DATA TO PROCESS section start

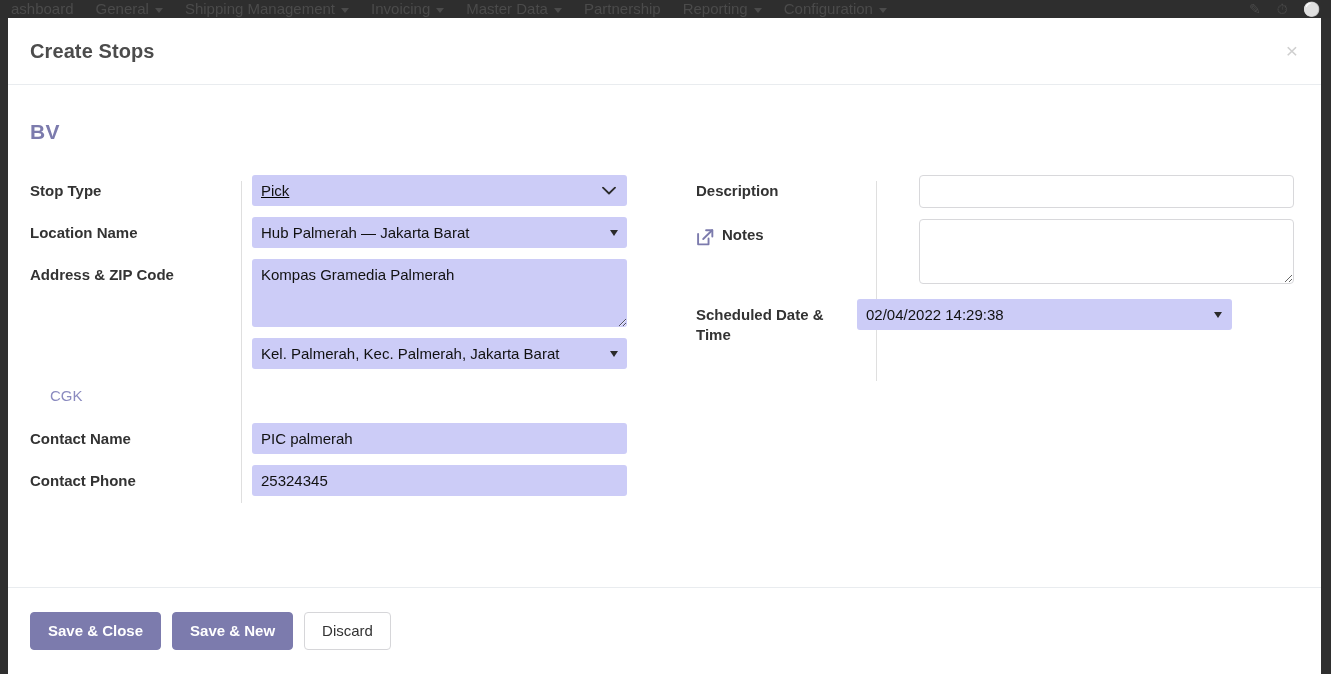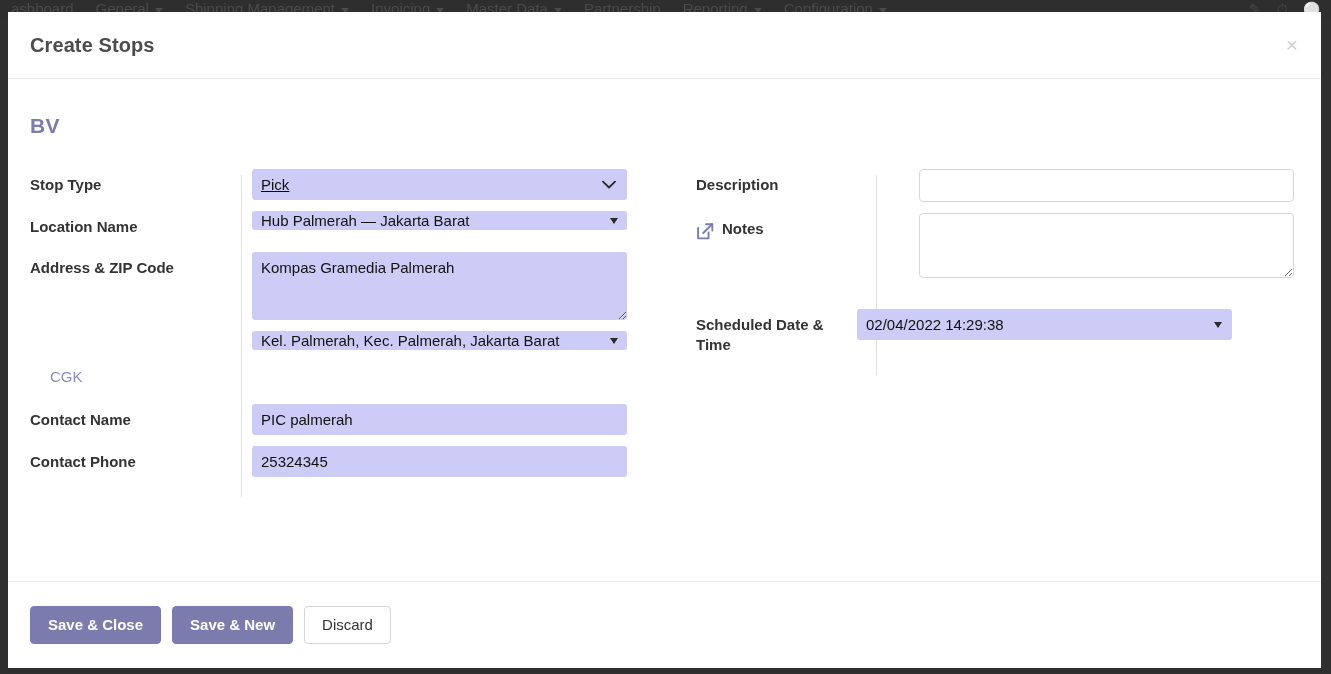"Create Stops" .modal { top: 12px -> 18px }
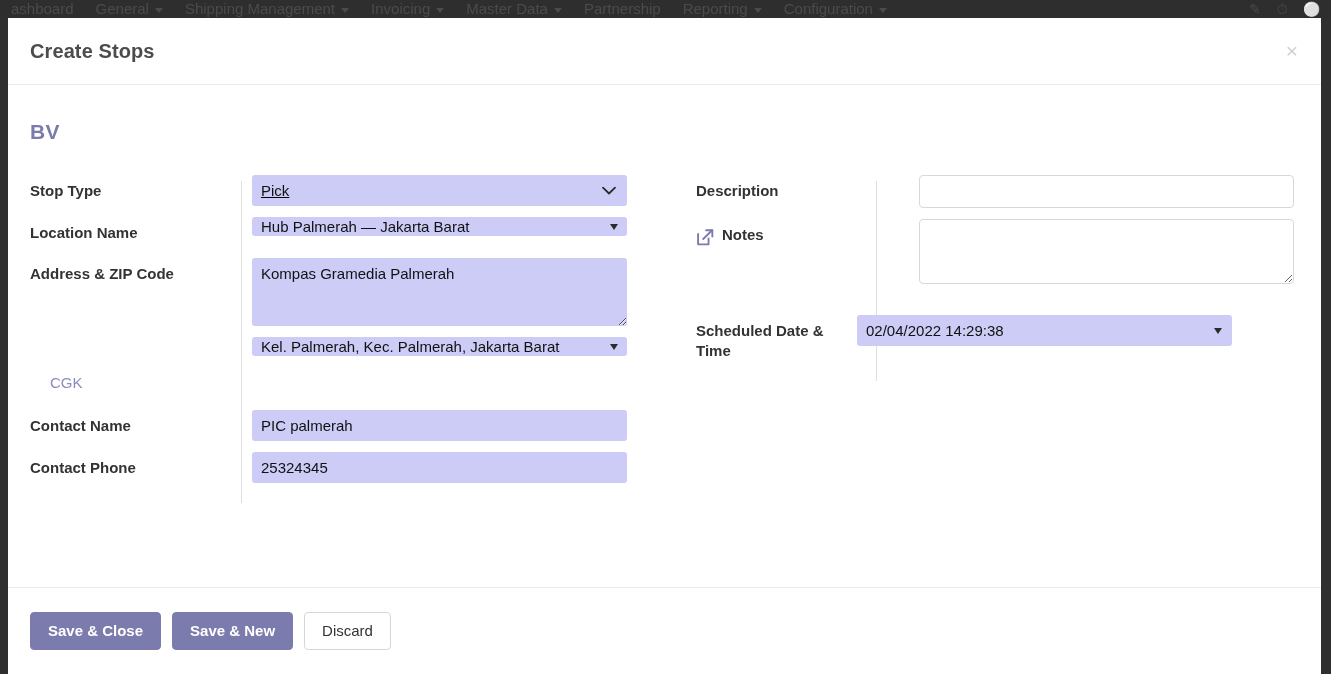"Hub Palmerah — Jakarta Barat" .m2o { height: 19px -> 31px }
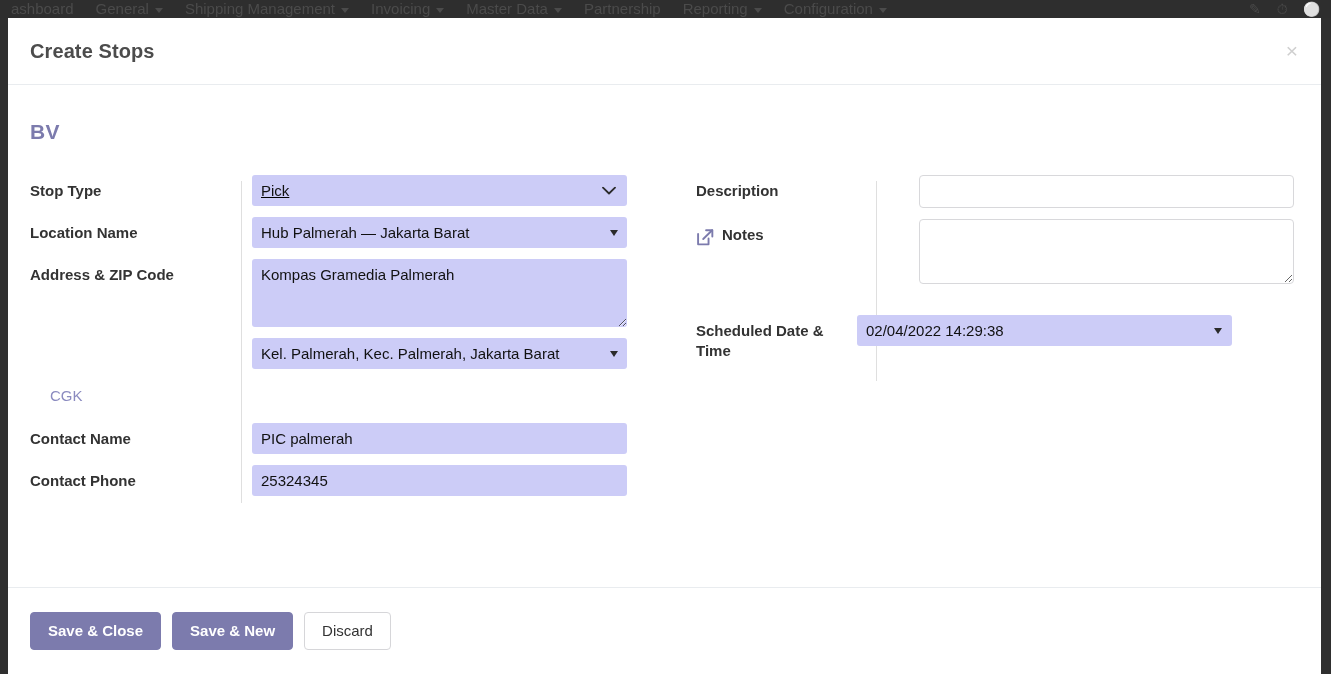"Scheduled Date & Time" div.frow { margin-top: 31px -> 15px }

DATA TO PROCESS section end
DATA TO PROCESS section start

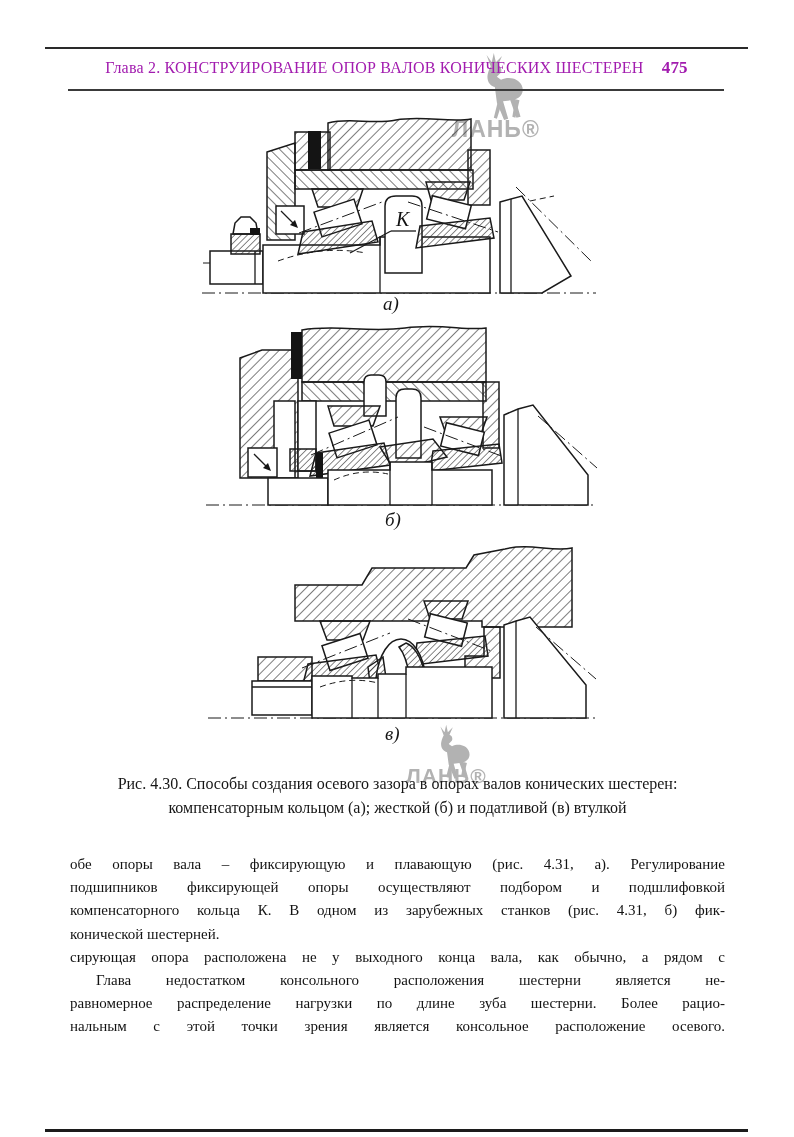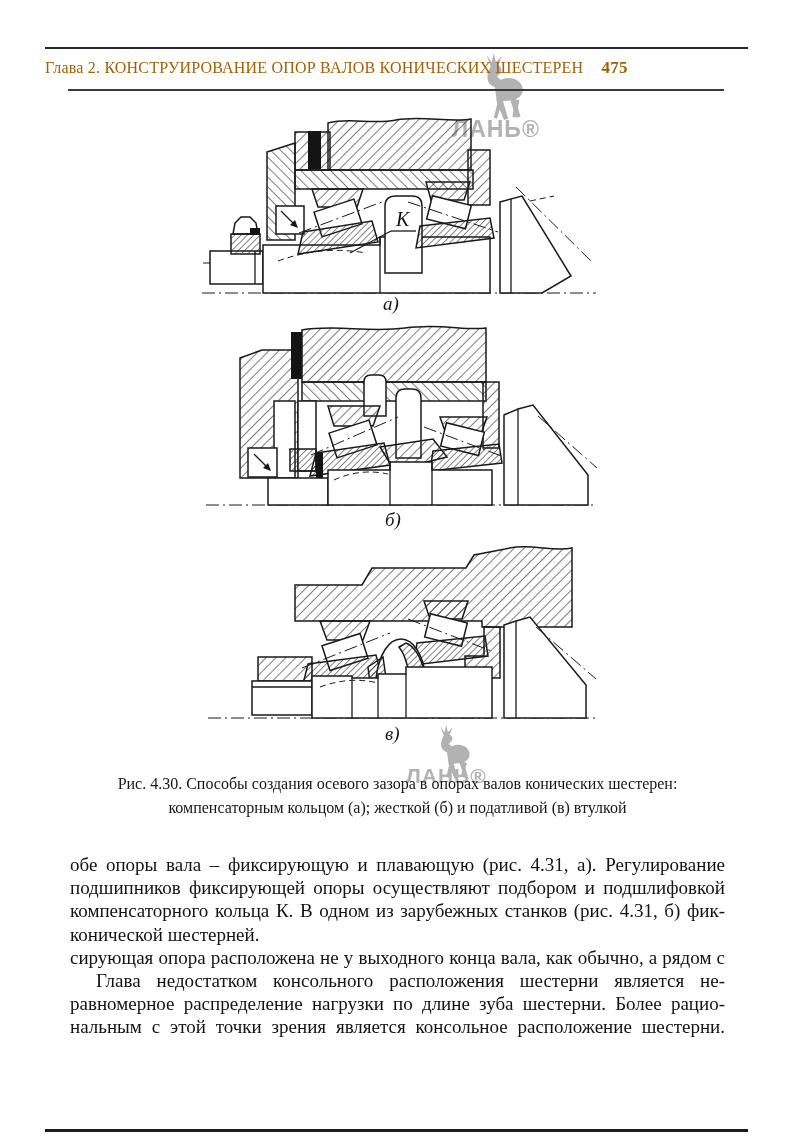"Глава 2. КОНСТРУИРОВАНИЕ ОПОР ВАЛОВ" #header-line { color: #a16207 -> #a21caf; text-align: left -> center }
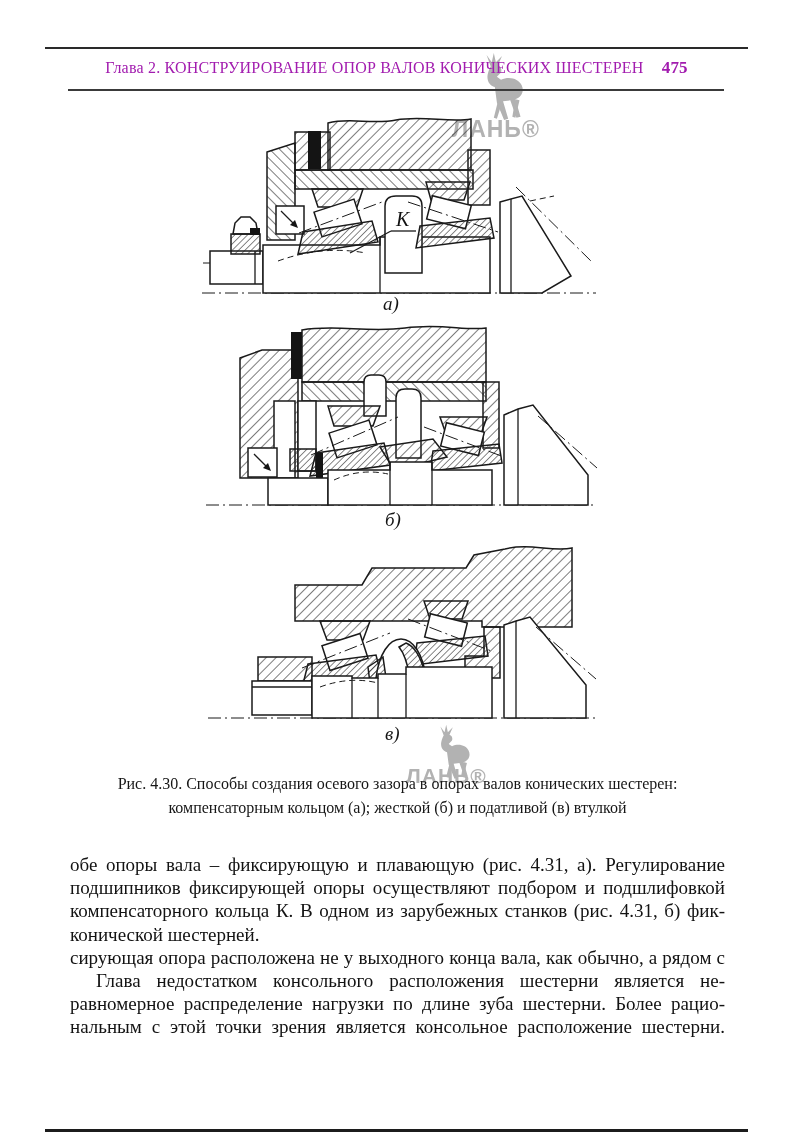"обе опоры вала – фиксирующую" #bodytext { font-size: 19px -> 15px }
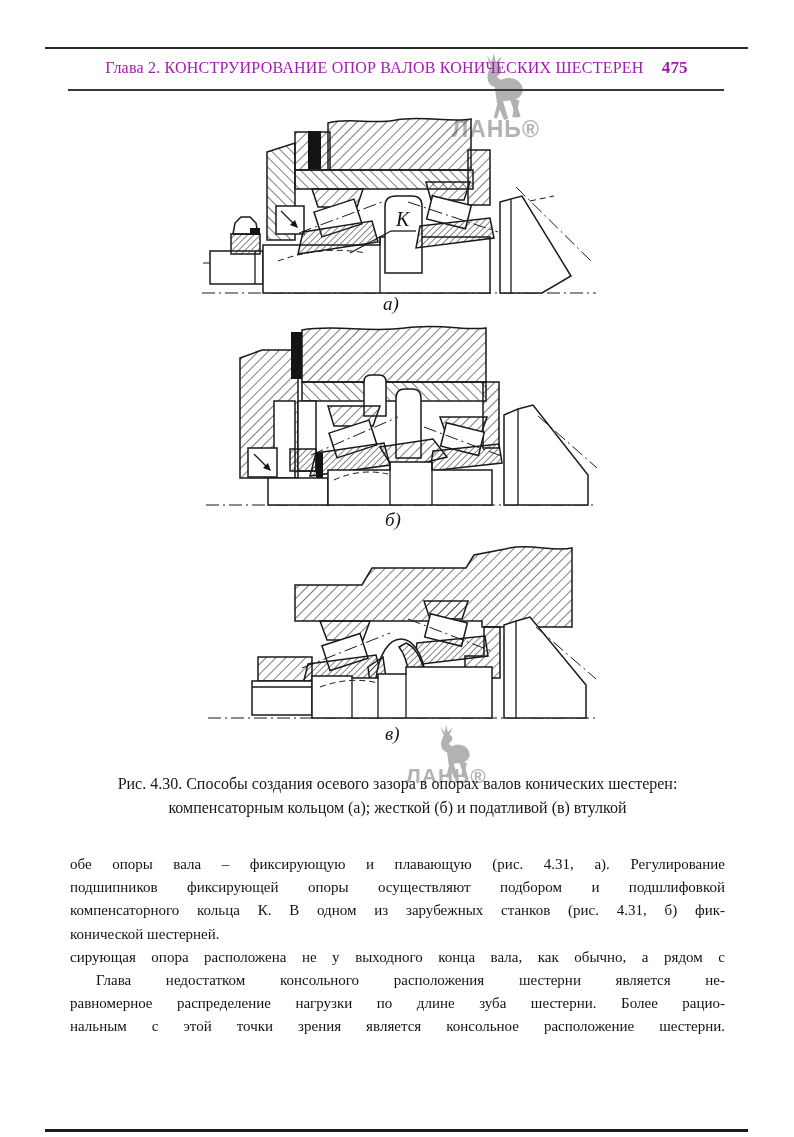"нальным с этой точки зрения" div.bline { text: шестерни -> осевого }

DATA TO PROCESS section end

PROBLEM TO SOLVE:
Pictures excluded, reproduce only the part above that opens with the line holding "top: 12px ->" and closes with the line holding "margin-top: 31px ->", exactly as written.

WRITTEN ANSWER:
"Create Stops" .modal { top: 12px -> 18px }
"Hub Palmerah — Jakarta Barat" .m2o { height: 19px -> 31px }
"Scheduled Date & Time" div.frow { margin-top: 31px -> 15px }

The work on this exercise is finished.